Task data Block Start

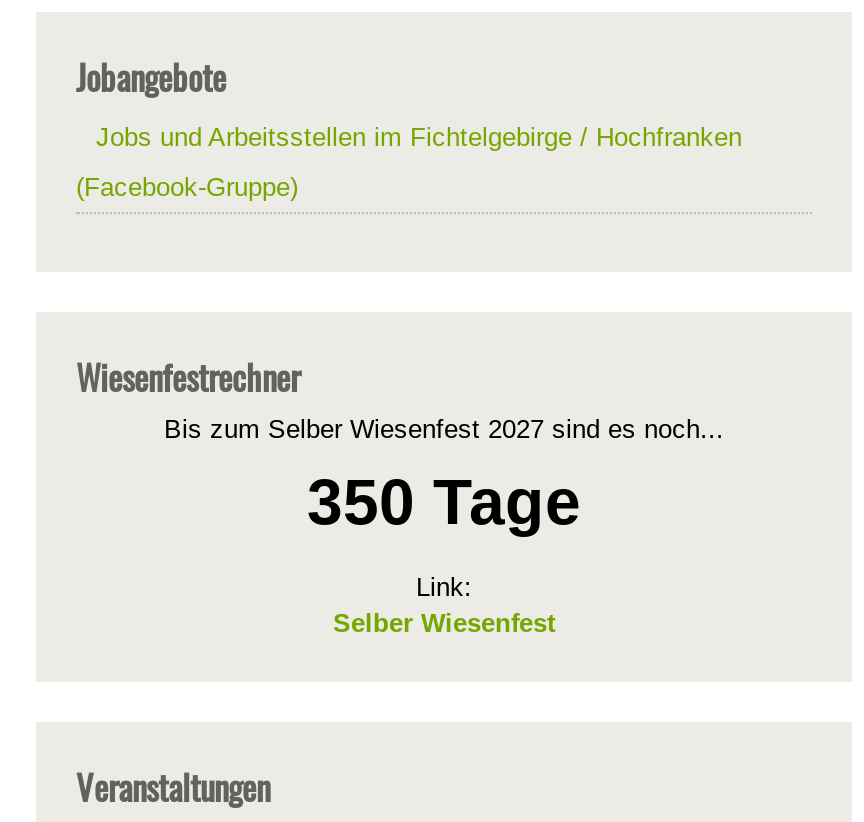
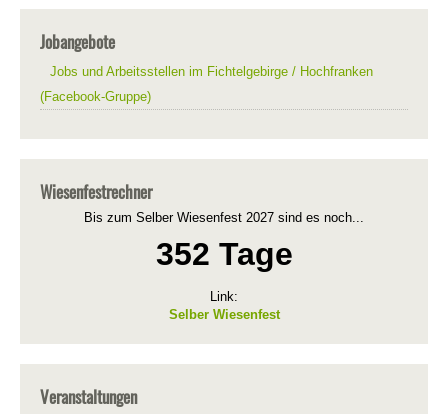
- 350 Tage
+ 352 Tage
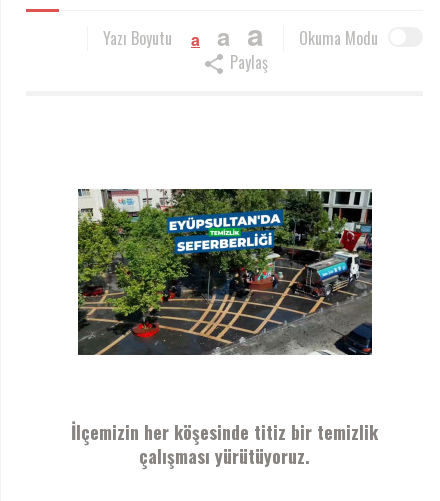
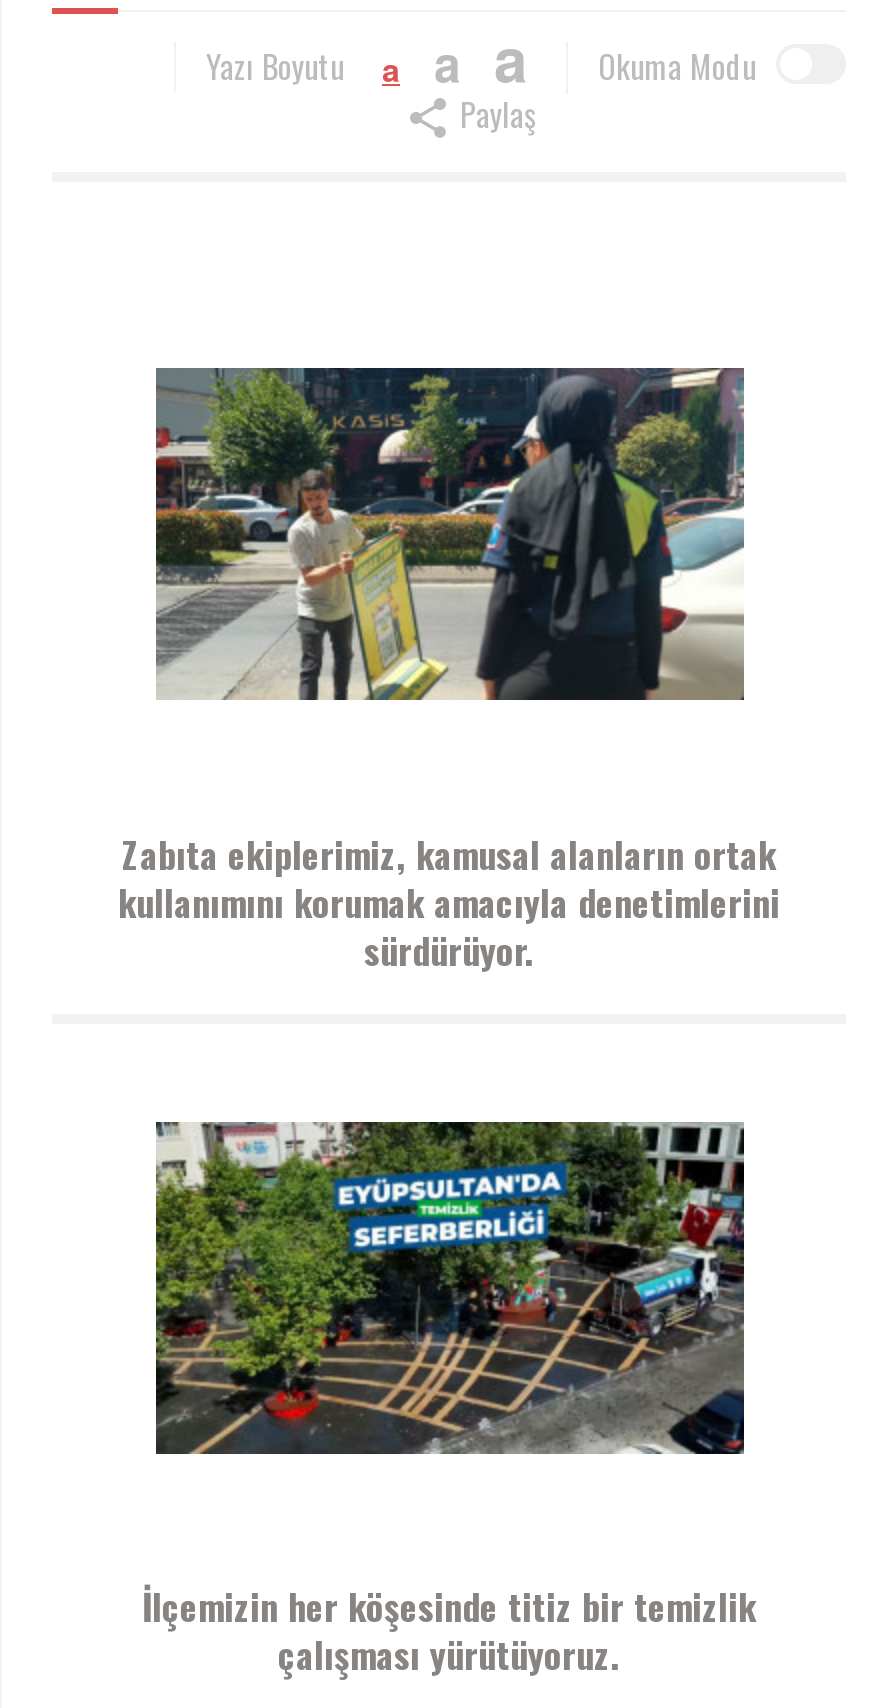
+ Zabıta ekiplerimiz, kamusal alanların ortak
+ kullanımını korumak amacıyla denetimlerini
+ sürdürüyor.

+ [image]
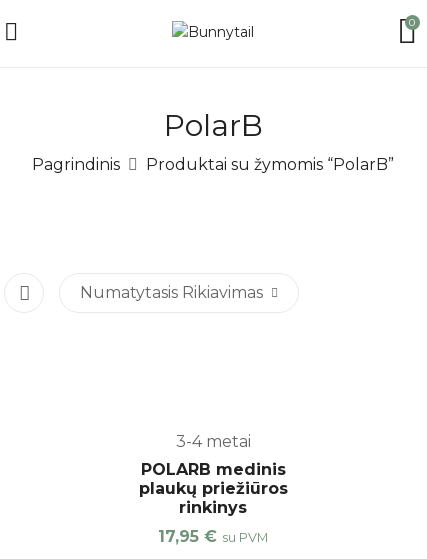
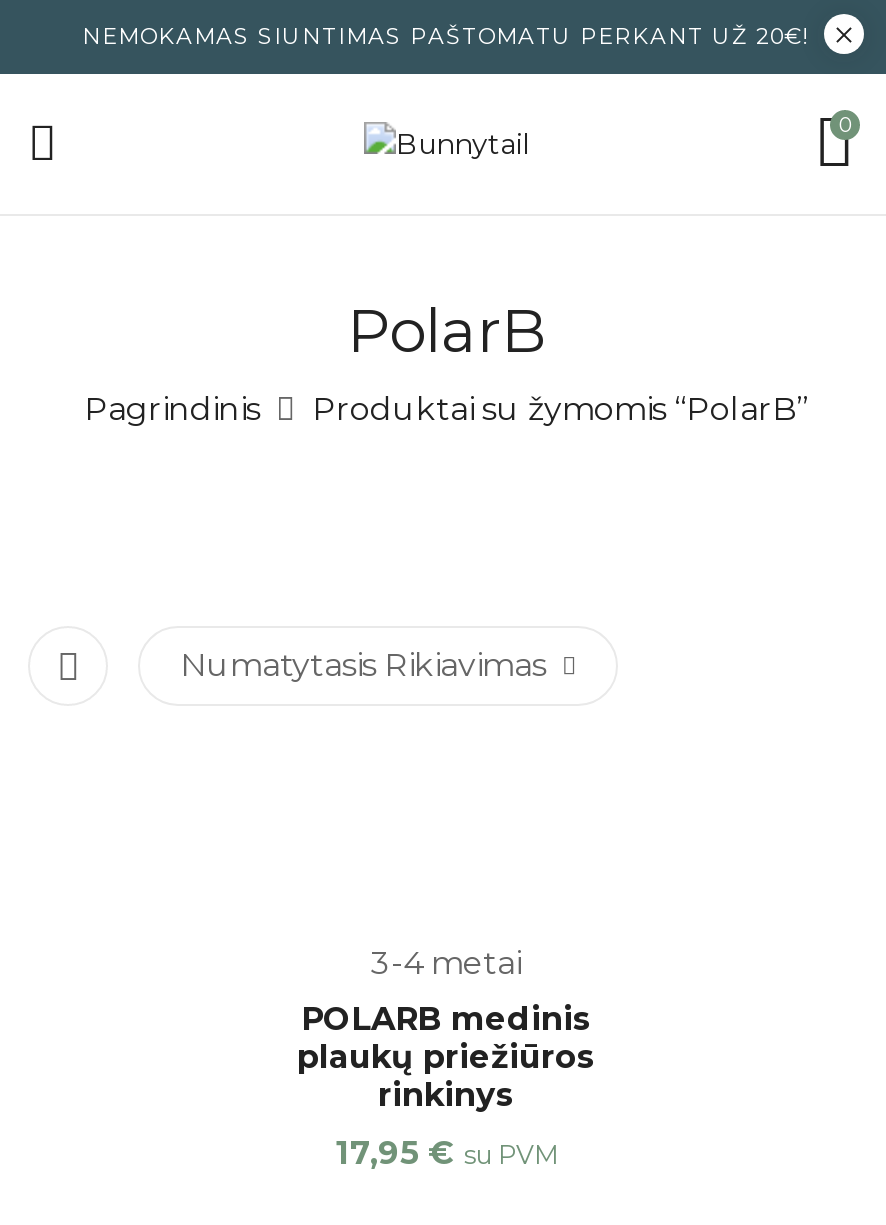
+ NEMOKAMAS SIUNTIMAS PAŠTOMATU PERKANT UŽ 20€!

Task data Block End

A word-for-word copy of all the data is required, minus the pictures.

- 350 Tage
+ 352 Tage
+ Zabıta ekiplerimiz, kamusal alanların ortak
+ kullanımını korumak amacıyla denetimlerini
+ sürdürüyor.

+ [image]
+ NEMOKAMAS SIUNTIMAS PAŠTOMATU PERKANT UŽ 20€!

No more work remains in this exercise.